Douglas' ill-fated assignment on Born To Be, the last horse he rode, didn't have to be. He had never ridden the filly before, and the only jockey to have ridden her this year was Robby Albarado, who had won a race with her at Keeneland last month. But the same day as the Arlington race, Albarado had another stakes assignment at Churchill Downs, where he was also named on nine other mounts. Born To Be's trainer, Eric Coatrieux, couldn't have come up with a better catch rider in Douglas, six-time champion at Arlington and a jockey who has always been confident enough in himself that he'd ride anywhere, including for a time the tough California circuit.
It was while riding in California that Douglas happened across the horse that would give him the biggest win of his career. Editor's Note was one of those typical Wayne Lukas 3-year-olds, a colt who couldn't win yet never ran out of chances. Lukas, running five horses, won the 1996 Kentucky Derby with Grindstone, while Editor's Note finished up the track. By the Belmont, Grindstone was through, so Lukas threw in Editor's Note, on a nine-race losing streak and winless since the previous September. Gary Stevens, who had ridden Editor's Note in the Florida Derby, the Blue Grass, the Kentucky Derby and the Preakness, was due for knee surgery in another week, and the Belmont, which drew a field of 14, had sucked up most of the name jockeys, although Eddie Maple, the future Hall of Famer, was available. On entry day, two days before the Belmont, Lukas called on Douglas, who had never ridden in a Triple Crown race.
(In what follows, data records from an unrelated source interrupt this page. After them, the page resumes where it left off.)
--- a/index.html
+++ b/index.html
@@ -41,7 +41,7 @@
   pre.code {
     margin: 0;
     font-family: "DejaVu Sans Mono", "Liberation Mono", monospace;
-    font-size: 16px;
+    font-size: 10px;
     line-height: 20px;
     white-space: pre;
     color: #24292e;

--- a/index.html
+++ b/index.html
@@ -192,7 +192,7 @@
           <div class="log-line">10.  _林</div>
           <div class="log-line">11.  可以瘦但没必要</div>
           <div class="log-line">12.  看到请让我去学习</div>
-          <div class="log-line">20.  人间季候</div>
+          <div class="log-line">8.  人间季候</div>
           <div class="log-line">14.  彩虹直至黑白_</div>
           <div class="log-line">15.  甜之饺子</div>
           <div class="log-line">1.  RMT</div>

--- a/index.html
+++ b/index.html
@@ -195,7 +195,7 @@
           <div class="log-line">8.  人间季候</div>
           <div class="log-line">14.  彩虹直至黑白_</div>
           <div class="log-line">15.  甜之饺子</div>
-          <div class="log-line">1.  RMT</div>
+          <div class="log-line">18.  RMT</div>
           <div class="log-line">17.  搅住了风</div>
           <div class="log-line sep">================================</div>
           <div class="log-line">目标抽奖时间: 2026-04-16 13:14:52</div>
Douglas had already taken a call on a stakes race at Hollywood Park, but Randy Bradshaw, a former Lukas assistant, excused him so he could ride in the Belmont.
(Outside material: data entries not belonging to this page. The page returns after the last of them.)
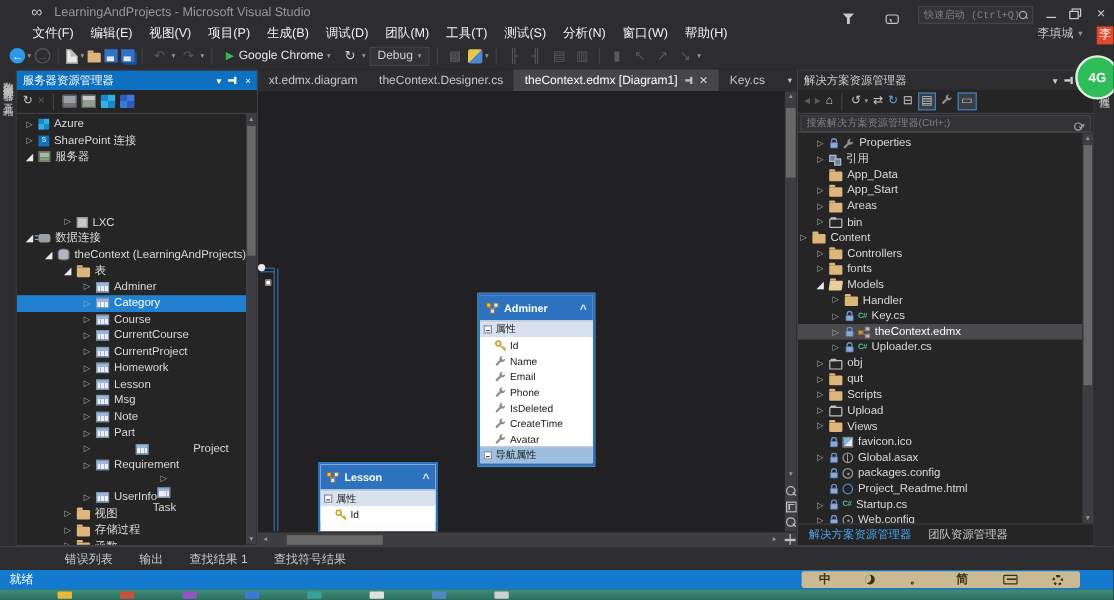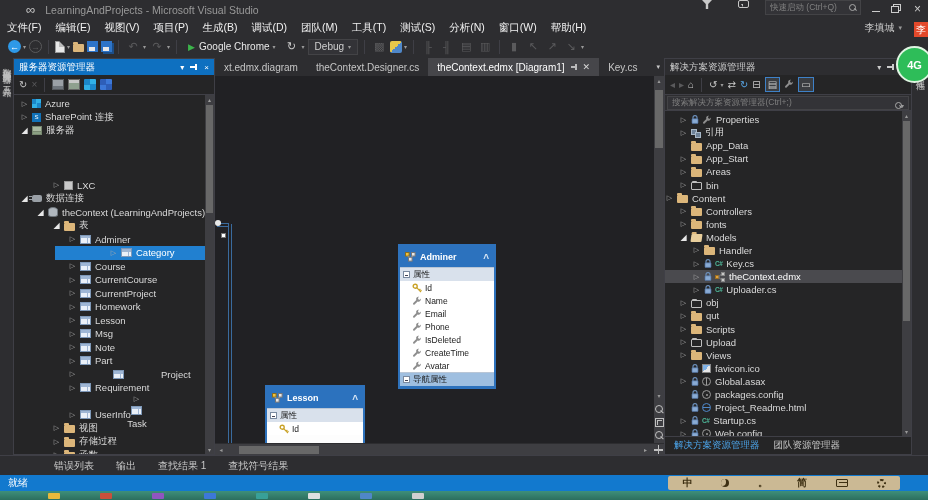--- a/index.html
+++ b/index.html
@@ -11,7 +11,7 @@
   .titlebar{height:20px;display:flex;align-items:center;background:#2D2D30;position:relative;}
   .vslogo{margin-left:26px;font-size:13px;color:#C8C8C8;line-height:18px;}
   .wtitle{margin-left:10px;font-size:10.5px;color:#999;}
-  .tb-right{position:absolute;right:0;top:0;height:20px;display:flex;align-items:flex-start;}
+  .tb-right{position:absolute;right:0;top:0;height:20px;display:flex;align-items:flex-end;font-family:Liberation Mono, monospace;}
   .ic-funnel{width:10px;height:9px;background:#C8C8C8;clip-path:polygon(0 0,100% 0,62% 45%,62% 100%,38% 100%,38% 45%);margin-right:26px;}
   .ic-bubble{width:11px;height:8px;border:1px solid #C8C8C8;border-radius:2px;position:relative;margin-right:16px;}
   .ic-bubble::after{content:"";position:absolute;left:2px;bottom:-3px;border:3px solid transparent;border-top-color:#C8C8C8;border-left-width:2px;border-right-width:0;}

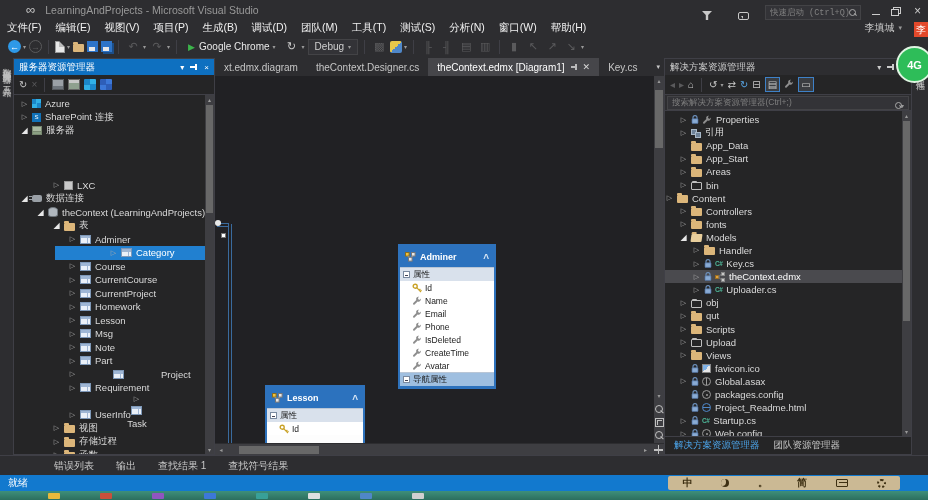--- a/index.html
+++ b/index.html
@@ -28,7 +28,7 @@
 
   
   .menubar{height:16px;display:flex;align-items:center;background:#2D2D30;font-size:10.5px;position:relative;}
-  #menu-items{display:flex;margin-left:0;}
+  #menu-items{display:flex;margin-left:20px;}
   .mi{padding:0 7px;color:#F1F1F1;white-space:nowrap;}
   .user{position:absolute;right:26px;display:flex;align-items:center;gap:4px;font-size:10px;color:#C8C8C8;}
   .avatar{position:absolute;right:0;top:2px;width:14px;height:15px;background:#E3492B;color:#fff;

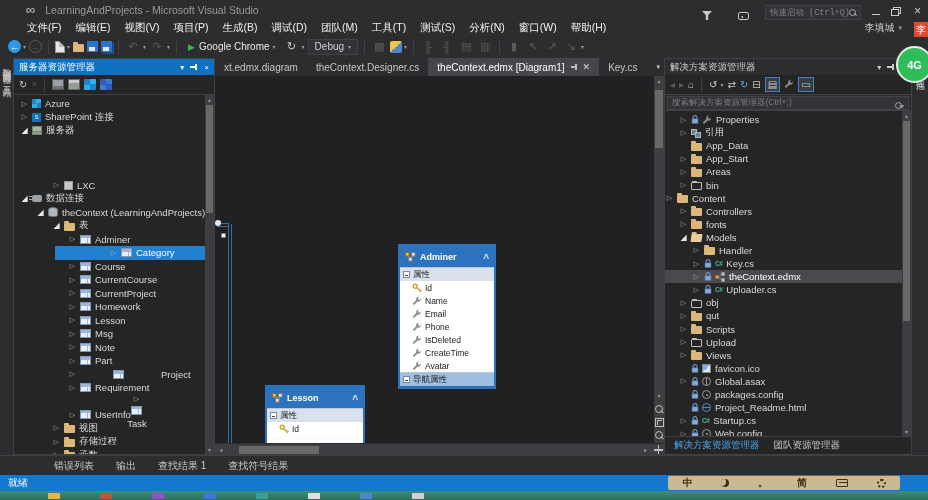--- a/index.html
+++ b/index.html
@@ -90,7 +90,7 @@
   .trow{display:flex;align-items:center;gap:3px;white-space:nowrap;font-size:9.5px;color:#DADADA;}
   #server-tree .trow{height:13.5px;}
   #solution-tree .trow{height:13.1px;}
-  .trow.sel-blue{background:#2180D0;color:#fff;margin-left:41px;}
+  .trow.sel-blue{background:#2180D0;color:#fff;}
   .trow.sel-gray{background:#4A4A4E;color:#fff;}
   .arw{width:9px;flex:none;font-size:7px;color:#ABABAB;text-align:center;}
   .arw.exp{color:#E8E8E8;font-size:8px;}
Editor's Note, 13 lengths from the lead and ahead of only two horses after the opening half-mile, came on to beat Skip Away by a length. Lukas, who could embellish a weather report, said afterwards: "The reason I picked Rene is because he's got ice-water in his veins. I knew when they started singing 'New York, New York,' in the post parade, he wouldn't get rattled."
The day of the 42-year-old Douglas' horrid spill at Arlington, the 42-year-old Calvin Borel was winning five races at Churchill. The next day he won three, and the day after that he won five more. And by the way, one of those days, Borel worked Mine That Bird, his second Kentucky Derby winner in three years, even though the continuing Belmont intrigue leaves him with no guarantee that he'll be aboard the sawed-off gelding in New York. Borel's decision is tied into whether his Preakness winner, Rachel Alexandra, runs in the Belmont. I say Borel should spot them all a few lengths and ride Luv Gov in the Belmont.
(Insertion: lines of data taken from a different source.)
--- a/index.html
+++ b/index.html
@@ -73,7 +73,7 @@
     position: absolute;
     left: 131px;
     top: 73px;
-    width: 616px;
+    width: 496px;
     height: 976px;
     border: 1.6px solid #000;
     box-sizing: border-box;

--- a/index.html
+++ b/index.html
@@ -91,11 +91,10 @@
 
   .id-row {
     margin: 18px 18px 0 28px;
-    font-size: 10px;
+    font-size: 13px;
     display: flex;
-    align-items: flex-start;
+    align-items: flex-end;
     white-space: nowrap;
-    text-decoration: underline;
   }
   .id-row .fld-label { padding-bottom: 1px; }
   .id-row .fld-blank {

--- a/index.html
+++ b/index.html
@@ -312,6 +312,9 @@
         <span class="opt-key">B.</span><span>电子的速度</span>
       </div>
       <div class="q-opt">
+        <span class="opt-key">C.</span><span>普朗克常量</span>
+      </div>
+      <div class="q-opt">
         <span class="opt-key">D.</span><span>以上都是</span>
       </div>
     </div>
The David Letterman show, confident that Borel will ride someone, is taping an interview that will be shown the night before the race. That's a nice exacta for the aw-shucks Borel, who nailed the front end with an appearance with Jay Leno the week of the Preakness. Frankly, I thought Leno could have done better. He belabored most of the interview with Borel's eighth-grade education and his hardscrabble beginnings in the boonies of Louisiana. I thought that Leno and another guest, Dennis Miller, were laughing at rather than with Borel most of the time, and not once did Leno, in an oh-by-the-way, allude to the fact that Calvin would be riding the filly instead of the Derby winner in the Preakness.
But if Borel was offended, it didn't show. Whether it's riding the rails to win the Derby, or hobnobbing in Hollywood, Nonchalance is his middle name.